Les enfants de réfugiés syriens traumatisés (HCR)

Les enfants réfugiés syriens au Liban et en Jordanie souffrent de profonds traumatismes psychologiques. Beaucoup vivent seuls ou séparés de leurs parents, la plupart sont privés d’éducation et travaillent illégalement, selon une enquête du HCR.

Dans un rapport sur "L'avenir de la Syrie - la crise des enfants réfugiés", le Haut Commissariat de l'ONU aux réfugiés (HCR) publie des témoignages bouleversants. Près d'1,2 million de réfugiés syriens sont des enfants sur un total de 2,3 millions de réfugiés.

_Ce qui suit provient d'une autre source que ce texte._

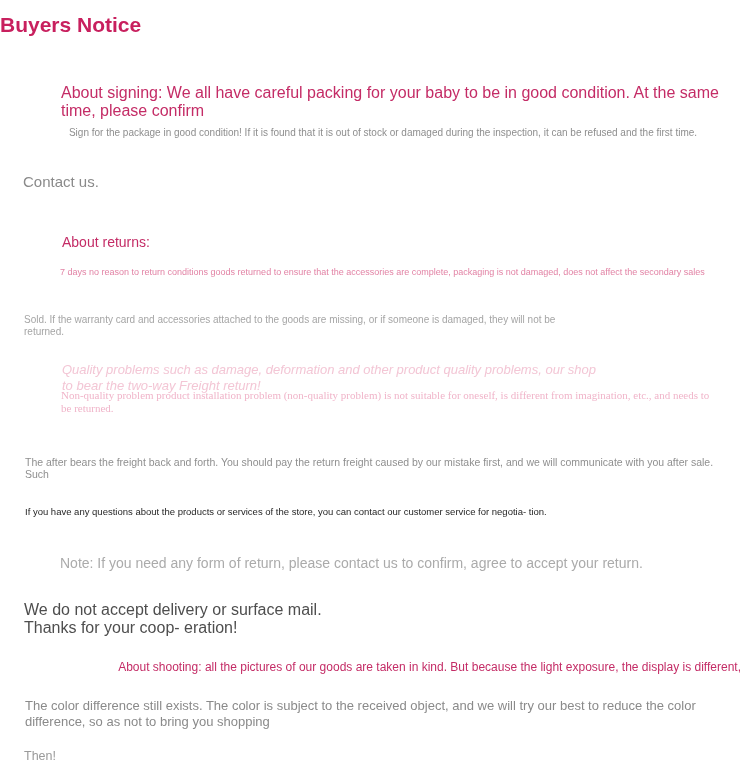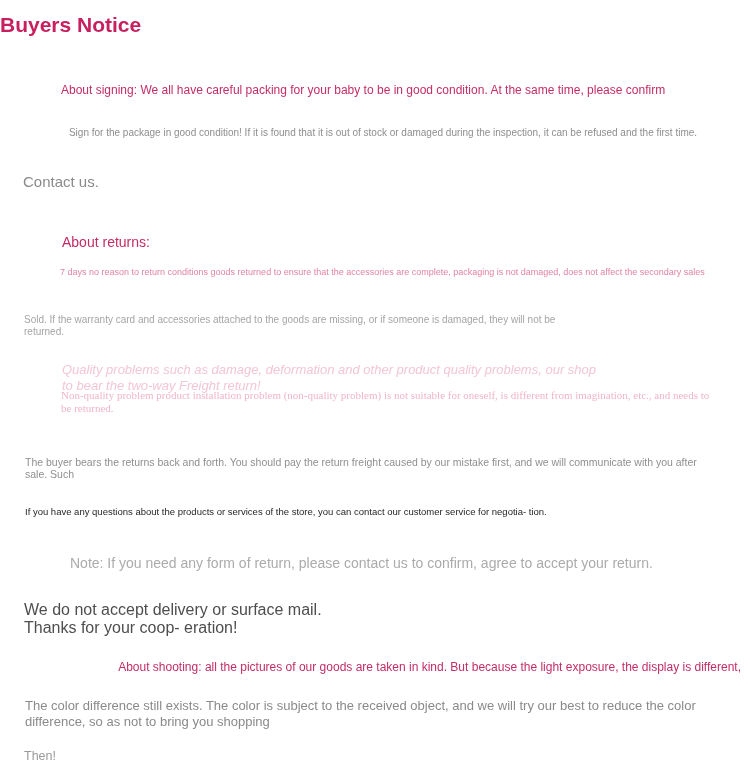"About signing: We all have" .p-signing { font-size: 12px -> 16px }
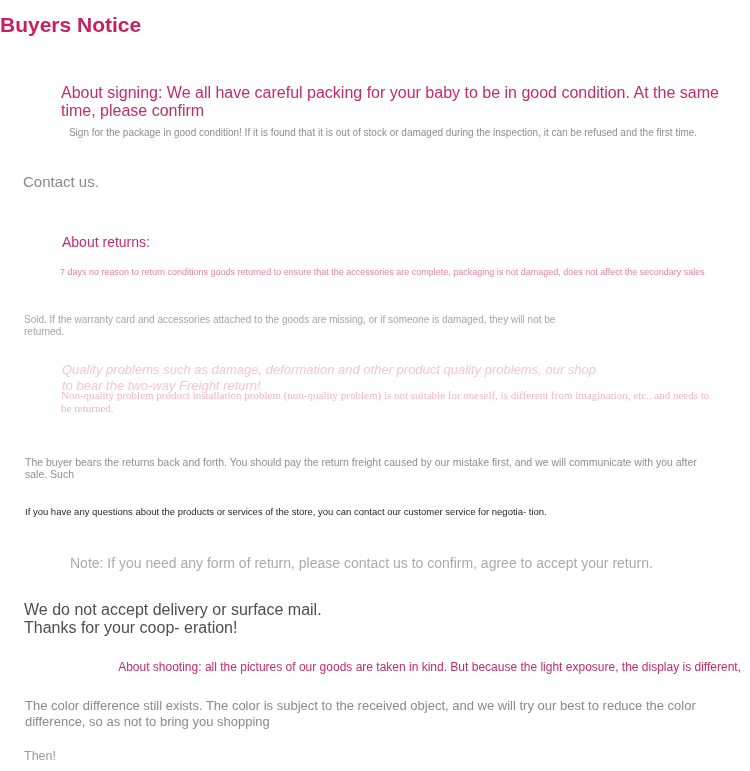"The buyer bears the returns" p.blk { text: buyer bears the returns -> after bears the freight }
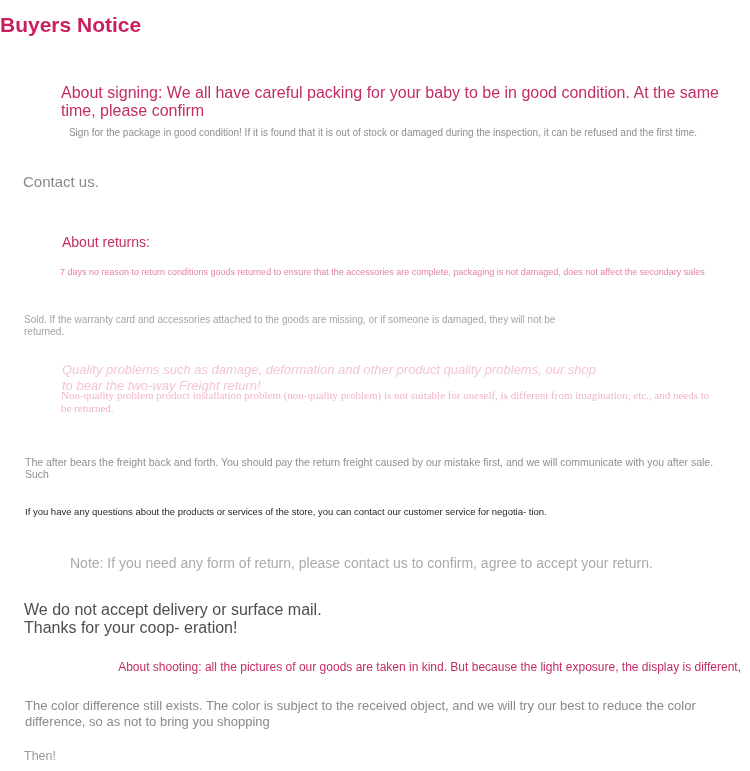"Note: If you need any" .p-note { margin-left: 10px -> none }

Plus de 70'000 familles réfugiées syriennes vivent sans père. Plus de 3700 enfants réfugiés sont non accompagnés ou séparés de leurs parents.

Cri d'alarme

"Si nous n'agissons pas rapidement, une génération d'innocents sera sacrifiée à cause de cette guerre épouvantable", a déclaré le Haut Commissaire aux réfugiés Antonio Guterres. L'actrice américaine Angelina Jolie, émissaire du HCR, lance un cri d'alarme: "Le monde doit agir pour sauver de la catastrophe une génération d'enfants traumatisés".

Les séquelles physiques et psychologiques sont profondes au bout de 32 mois de conflit. Au Liban, pendant les six premiers mois de 2013, 741 enfants de réfugiés syriens ont été envoyés dans des hôpitaux et soignés pour des blessures. En Jordanie, en un an, plus de 1000 enfants du camp de Zaatari ont été soignés pour des blessures liées à la guerre.

Les réactions émotionnelles sont courantes. Au cours de discussions de groupes, plusieurs enfants réfugiés ont exprimé le désir de rentrer en Syrie pour combattre. De jeunes garçons sont formés au combat au Liban en vue d'un retour en Syrie, selon le HCR.

Enfants exploités

D'innombrables familles réfugiées sans ressources envoient leurs enfants travailler, pour de maigres salaires, parfois dans des conditions dangereuses. Dans le camp de Zaatari, la plupart des 680 commerces emploient des enfants. Près d'un ménage réfugié sur deux en Jordanie survit en partie ou totalement grâce au salaire d'un enfant.

Une majorité d'enfants réfugiés ne vont pas à l'école. Parmi eux, plus de la moitié vivent en Jordanie. Au Liban, quelque 200'000 enfants syriens ne seraient pas scolarisés d'ici à la fin de l'année. Un grand nombre de bébés nés en exil n'ont en outre pas de certificat de naissance, selon l'enquête du HCR.